Wir wollen nicht voreilig eingreifen, ersetzen, oder gar manipulieren, sondern wir wollen integrieren und in Harmonie mit dem Gegebenen Lösungen finden.  Dazu gehört auch, dass wir uns nicht aufdrängen, wo wir nicht um Hilfe gebeten werden.

 

Diese Maxime hat 3 Leitprinzipien:

 

I. Ganzheitliche komplementäre Behandlung und Rehabilitation

Unser Handeln soll sowohl an den gegebenen medizinischen Bedarf angepasst sein, als auch die dort existierenden, kulturell geprägten Behandlungtraditionen berücksichtigen.
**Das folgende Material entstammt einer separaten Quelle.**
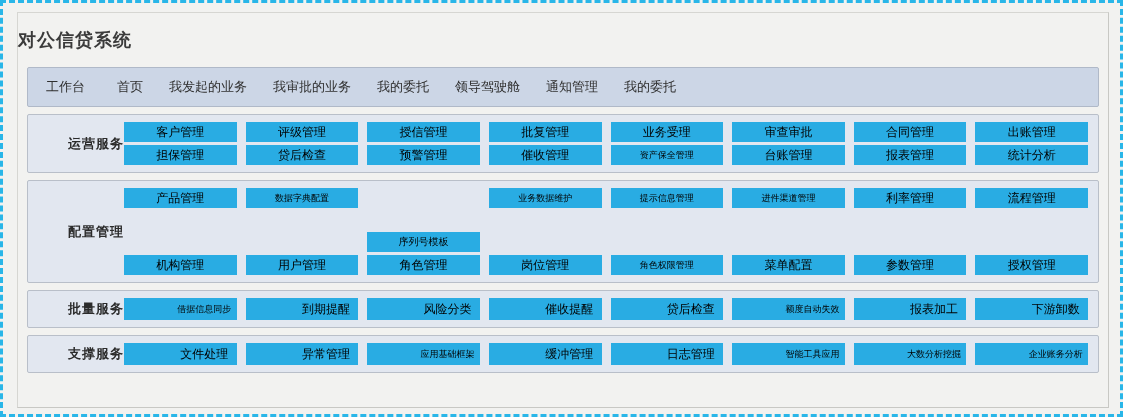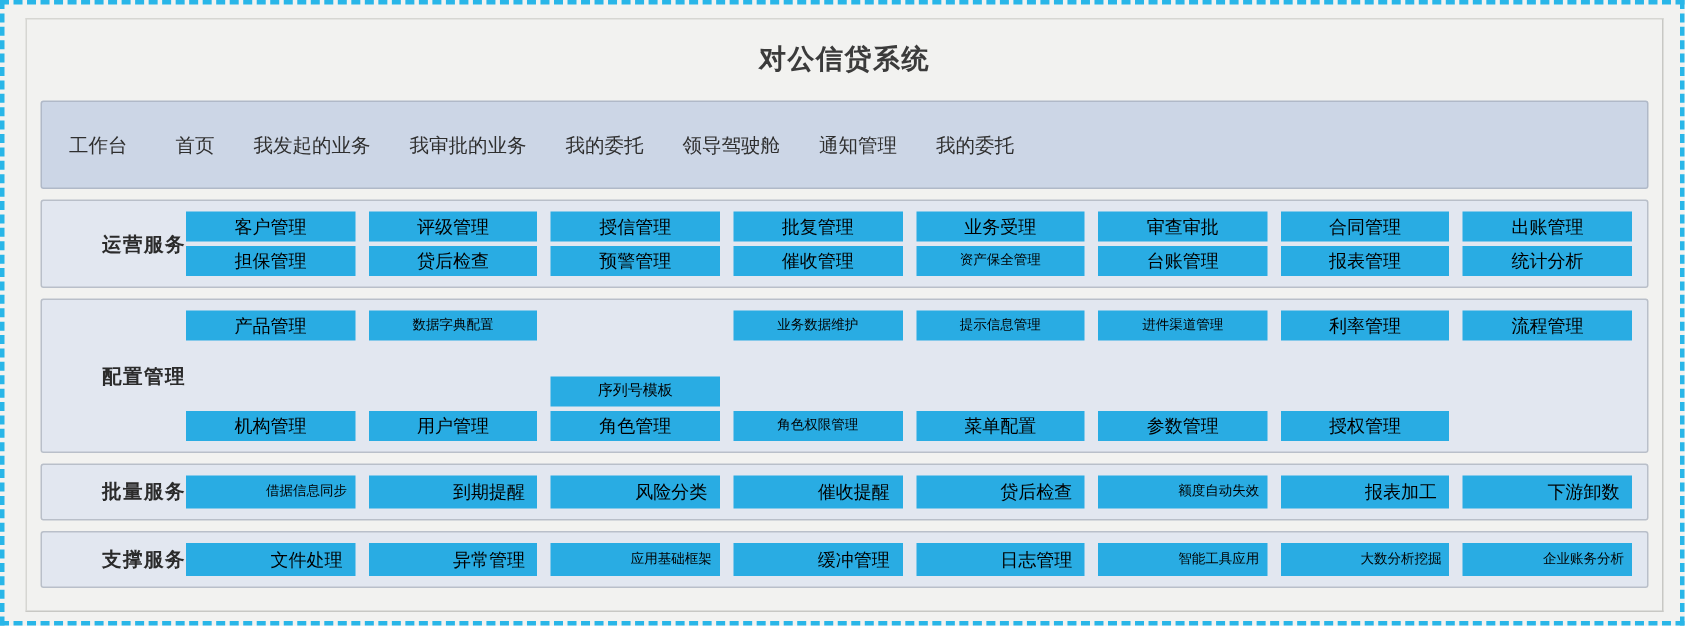--- a/index.html
+++ b/index.html
@@ -45,7 +45,7 @@
   #page-title {
     height: 54px;
     line-height: 54px;
-    text-align: center;
+    text-align: left;
     font-size: 18px;
     font-weight: bold;
     color: #3b3b3b;

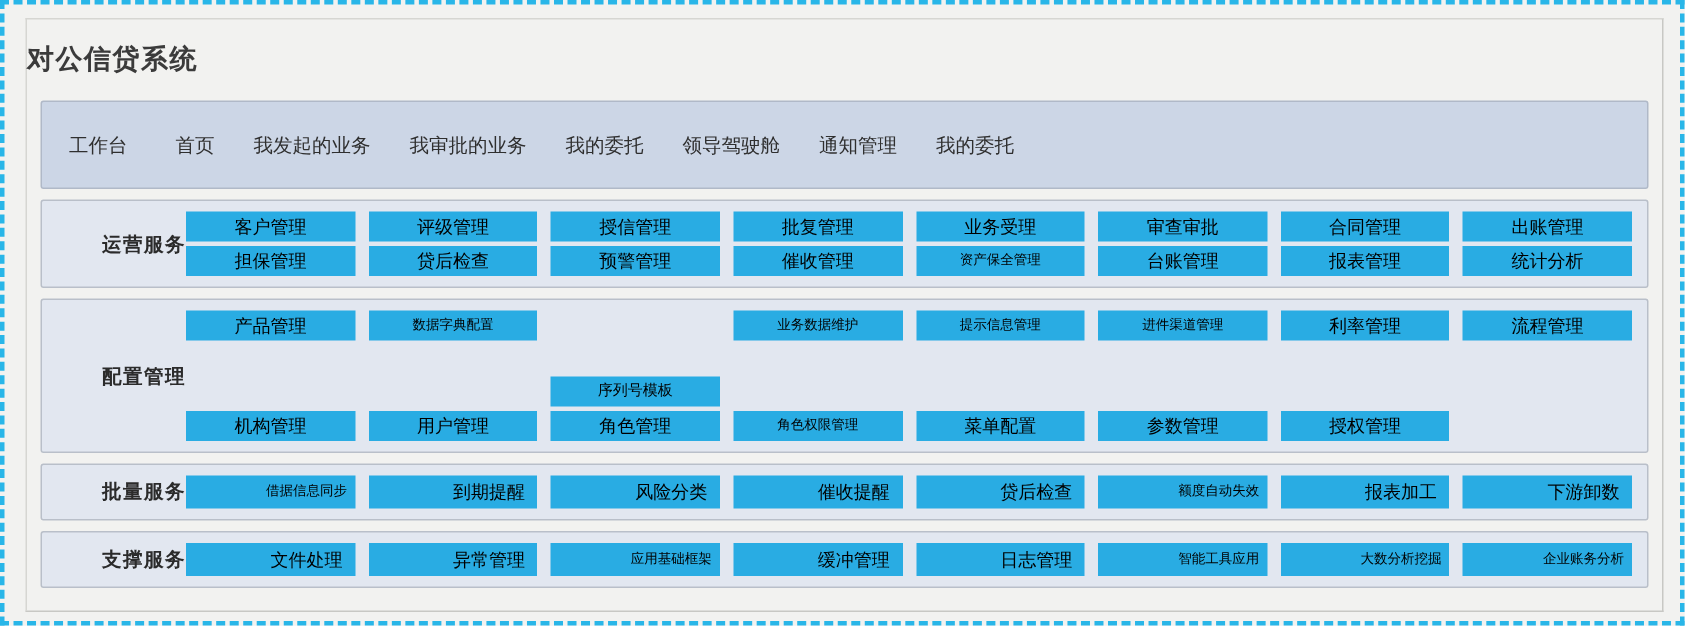--- a/index.html
+++ b/index.html
@@ -63,7 +63,7 @@
 
   
   #nav-bar {
-    height: 59px;
+    height: 40px;
     display: flex;
     align-items: center;
     padding-left: 18px;

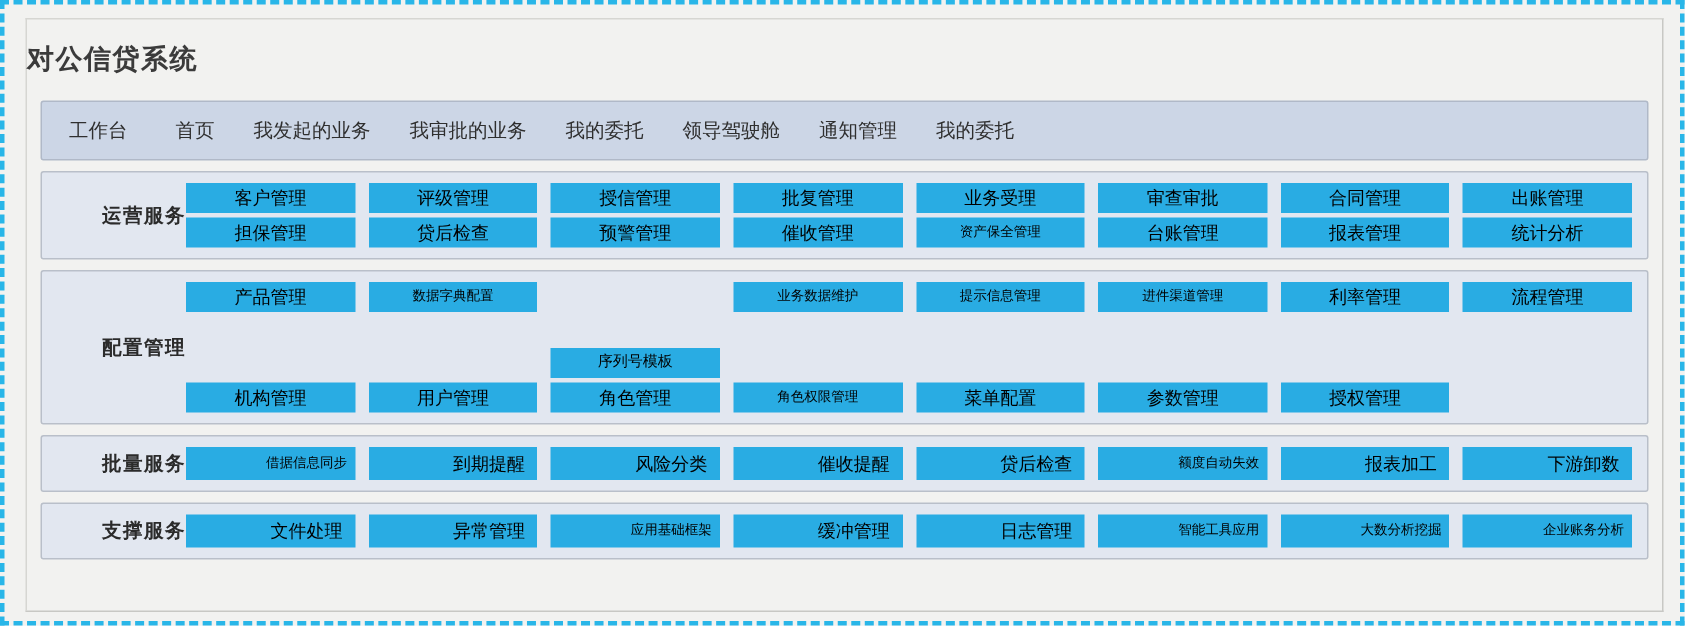--- a/index.html
+++ b/index.html
@@ -177,6 +177,7 @@
             <div class="tile">机构管理</div>
             <div class="tile">用户管理</div>
             <div class="tile">角色管理</div>
+            <div class="tile">岗位管理</div>
             <div class="tile tiny">角色权限管理</div>
             <div class="tile">菜单配置</div>
             <div class="tile">参数管理</div>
Dogmen schließen sich aus.  Uns ist alles willkommen, was hilft.

Wir wollen weder Bedürfnisse schaffen noch das System stören, sondern das intakte, gesellschaftliche und kulturelle Dasein unterstützen.

Daraus hat sich für uns ein neues Konzept von Gesundheit und Krankheit, Fürsorge und Vorsorge,  Rehabilitation und Integration ergeben, in dem wir komplementäre Therapien wie Traditionelle Chinesische Medizin, Ayurvedische Medizin und Homöopathie mit den Methoden der Schulmedizin kombinieren.

II. Optimieren durch Minimieren

Mangel ist in den ländlichen Regionen Jharkhands ein Grundzustand.  Er zwingt uns zum Reduzieren — und damit zum Optimieren.

Dies steht im Einklang mit unserem Grundprinzip: Rücksichtsvolles, zurückhaltendes und minimales Handeln.  Wir importieren so wenig wie möglich, seien es Materialien, Technik oder Hilfsgeräte.

Wir suchen für die hiesigen Probleme keine komplexen, modernen, oft teuren und invasiven Standardlösungen, sondern nach integrierbaren und angepaßten Maßnahmen.

So konnten wir bei Operationen die Eingriffe auf das Wesentliche reduzieren, neu entwickeln, und sind damit erfolgreicher geworden.

III. Tradition – nicht Invasion

Wir wollen nicht zerstören und wieder aufbauen, sondern durch stärkende Maßnahmen zum Erhalt von Harmonie beitragen.

Im Kern unseres Interesses stehen die Adivasi, die Urbevölkerung Indiens.  Wir möchten diese Kultur schützen und fördern.  Diese Beziehung ist nicht einseitig.

Auf unserer Suche nach verbesserten Lösungsansätzen haben wir selbst viel von ihnen gelernt: Von ihrer Ursprünglichkeit, ihren klaren Wahrheiten und von ihrem Respekt für alles Vorhandene.

Dies setzen wir auch in unserer Arbeit um, indem wir aufgreifen und ergänzen, nicht konkurrieren, da das System in seiner jetzigen Form durchaus harmonisch und geschlossen ist.